▶ How to complete this task
Scan the records that follow, and whenever a line has the word "IntermedTidyFactor", copy it.

▶ Available data
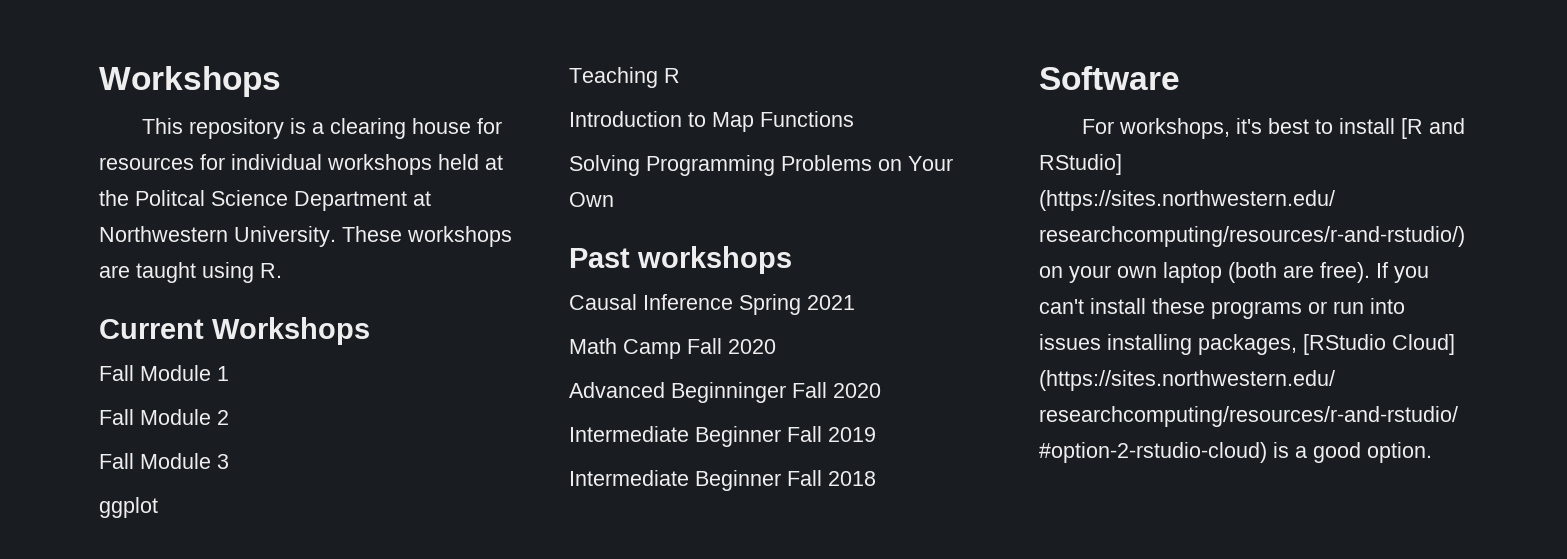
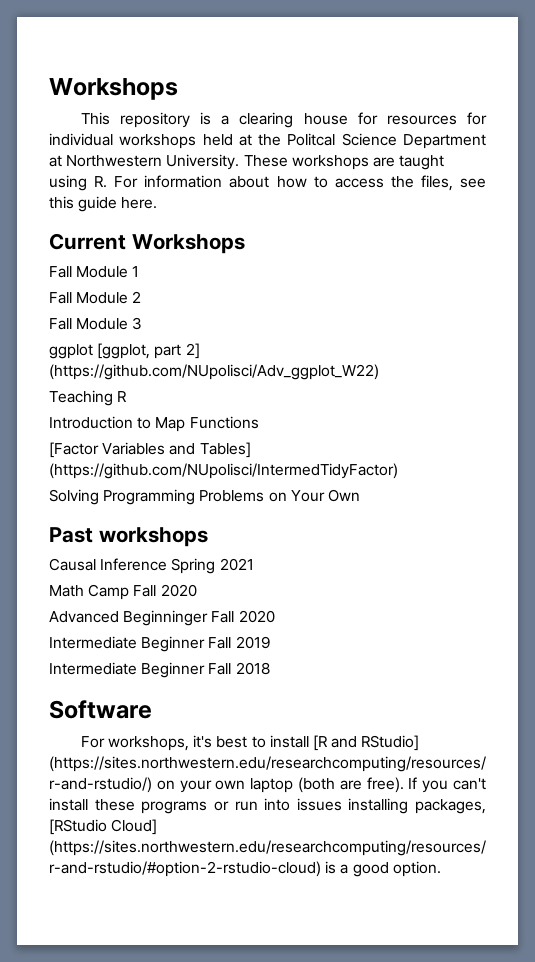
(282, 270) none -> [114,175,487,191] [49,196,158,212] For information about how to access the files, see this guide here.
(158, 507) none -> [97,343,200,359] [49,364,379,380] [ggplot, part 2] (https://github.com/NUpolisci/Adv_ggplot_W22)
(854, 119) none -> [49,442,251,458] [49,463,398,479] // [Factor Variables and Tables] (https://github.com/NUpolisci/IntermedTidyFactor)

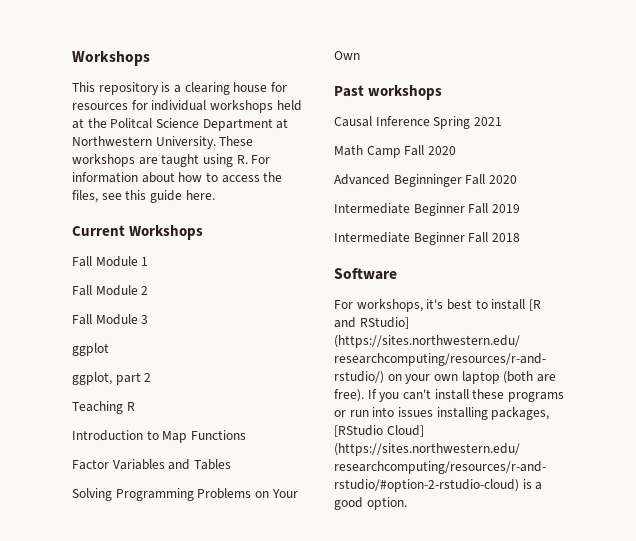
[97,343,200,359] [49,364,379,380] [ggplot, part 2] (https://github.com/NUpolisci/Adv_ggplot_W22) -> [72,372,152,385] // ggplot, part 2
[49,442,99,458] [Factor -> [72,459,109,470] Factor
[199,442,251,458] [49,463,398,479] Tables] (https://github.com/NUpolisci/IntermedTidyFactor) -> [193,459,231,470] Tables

▶ Reply to the exercise
(854, 119) none -> [49,442,251,458] [49,463,398,479] // [Factor Variables and Tables] (https://github.com/NUpolisci/IntermedTidyFactor)
[199,442,251,458] [49,463,398,479] Tables] (https://github.com/NUpolisci/IntermedTidyFactor) -> [193,459,231,470] Tables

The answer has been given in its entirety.